Q: ‘It has been guesstimated that there are the remains of
some six million woolly mammoths in the Arctic Circle alone. My neighbour states
that it would be impossible for such a number to have multiplied in the approx.
1700 years from Creation to the Flood.’ — J.E.
A: First, six million mammoths is hugely exaggerated. There are
fewer than 50 known woolly mammoth carcasses, only about a half-dozen of which were
complete. An estimated 50,000 tusks have been found, although there may have been
a million mammoths living at one time.
Second, modern creationists think that the mammoths were not fossilized by the Flood.
Rather, they were fossilized about 700 years later by catastrophes towards the end
of the Ice Age, which was an aftermath of the Flood. This is shown by the fossil
locations — always in deposits near the surface throughout the mid and high
latitudes, mostly in river valleys, occasionally in ice wedges.1
Third, the large numbers are a problem for the sceptic only because he has not performed
the simple calculations required. Consider that the African elephant reaches breeding
age at about 14, and its gestation period averages 670 days, while the Indian elephant
matures even earlier and has a shorter gestation time.2 Thus it would
not be unrealistic to assume that a single mammoth pair could have four offspring
by the age of 25. So it is actually generous to the sceptic to assume that the population
could double four times per century (even if the parents in each generation died
soon after their offspring were weaned).
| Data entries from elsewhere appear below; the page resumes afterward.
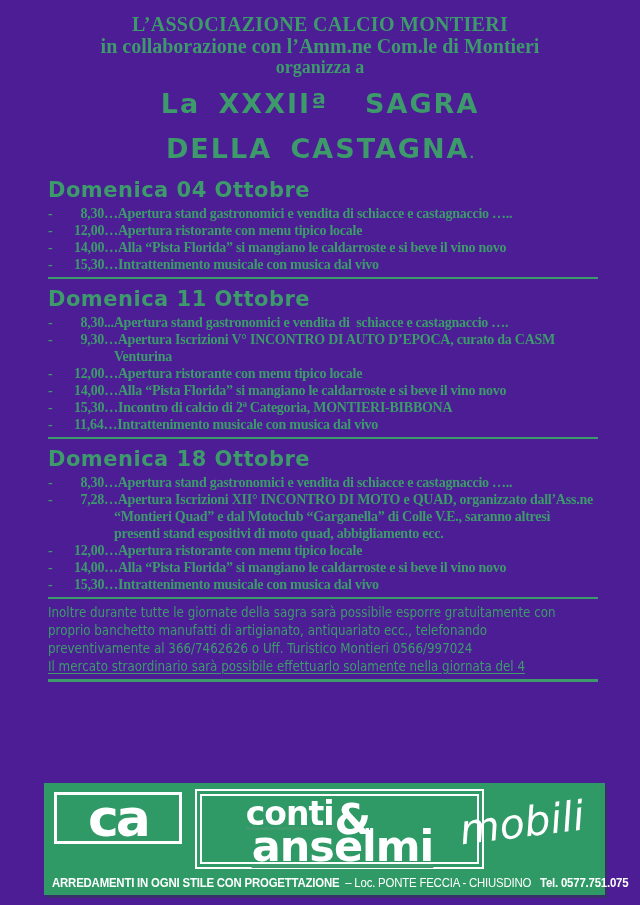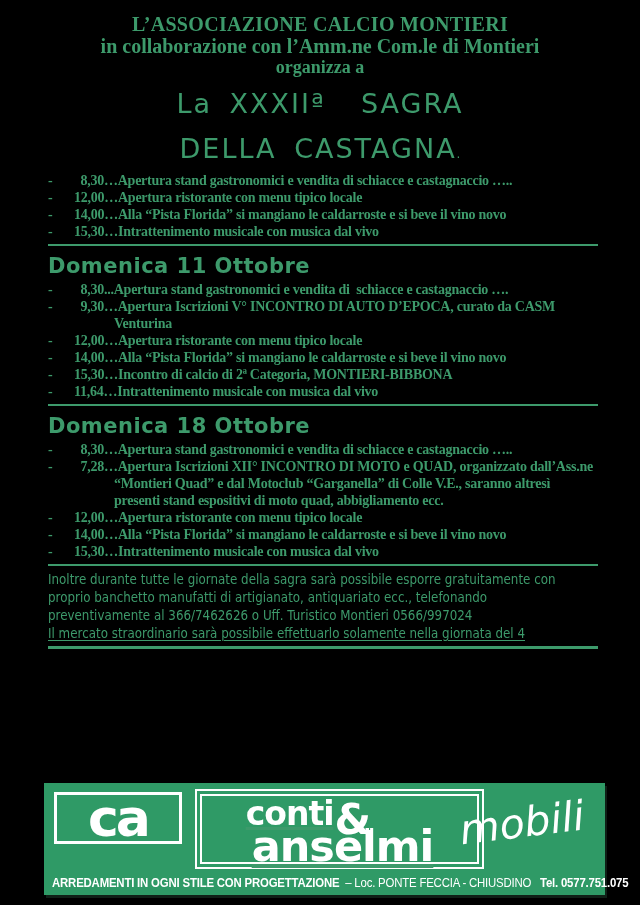"L’ASSOCIAZIONE CALCIO MONTIERI" .page { background: #000000 -> #4c1d95 }
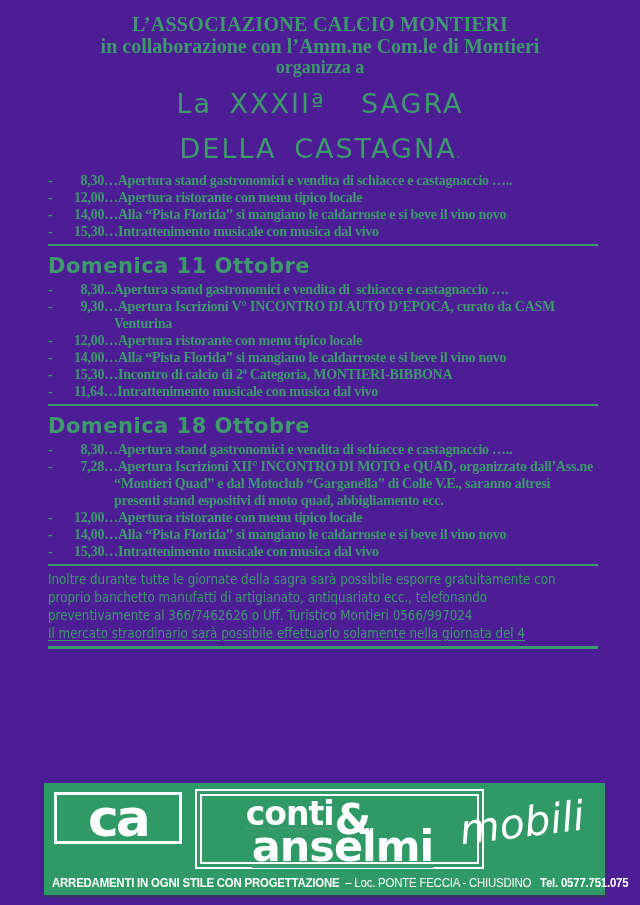"La XXXIIª SAGRA" .sagra { font-weight: normal -> bold }
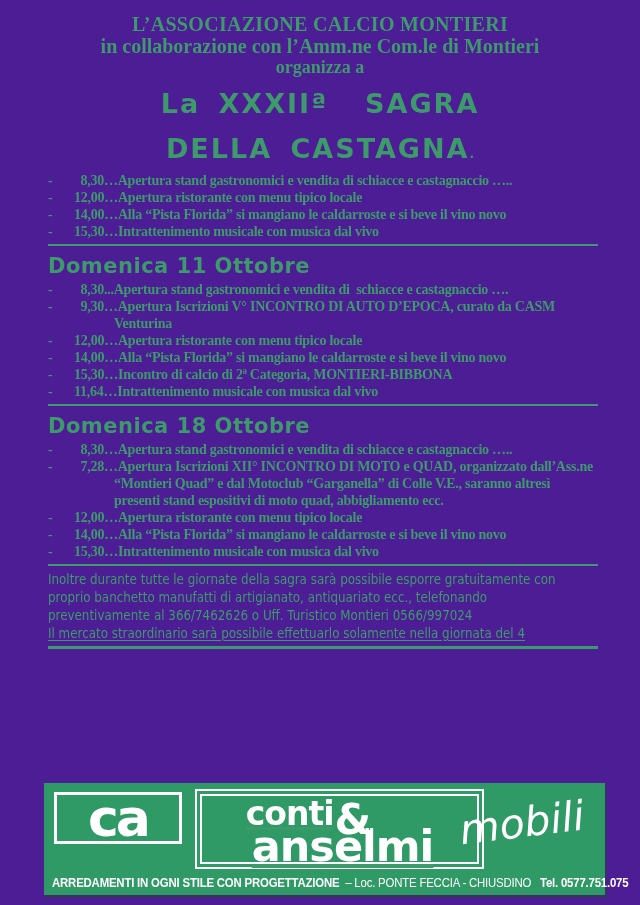"Domenica 04 Ottobre" div.sec-h { html: none -> <div>Domenica 04 Ottobre</div> }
The mammoths would probably have multiplied
quite quickly after the single mammoth pair3 disembarked from the Ark,
since there was less competition around. It takes only 22 population doublings to
exceed eight million, and this number could be reached in only 550 years.
References
- This is explained in the children’s book
Life in the Great Ice Age by Michael and Beverly Oard, and Michael’s more
technical book An Ice Age Caused by the
Genesis Flood. Also, Creation 19(1):42–43, 1996,
has an interview with Oard.
- ‘Elephant’, Encyclopædia Britannica, 4:441–442, 15th Ed.
1992.
- This assumes that representatives of every genus of land vertebrate were on board
the Ark — see Woodmorappe, J., Noah’s Ark: a Feasibility Study, Institute
for Creation Research, El Cajon, CA, USA, 1996. But it’s likely that mammoths,
mastodons, stegodons and modern elephants descended from a created elephantine kind.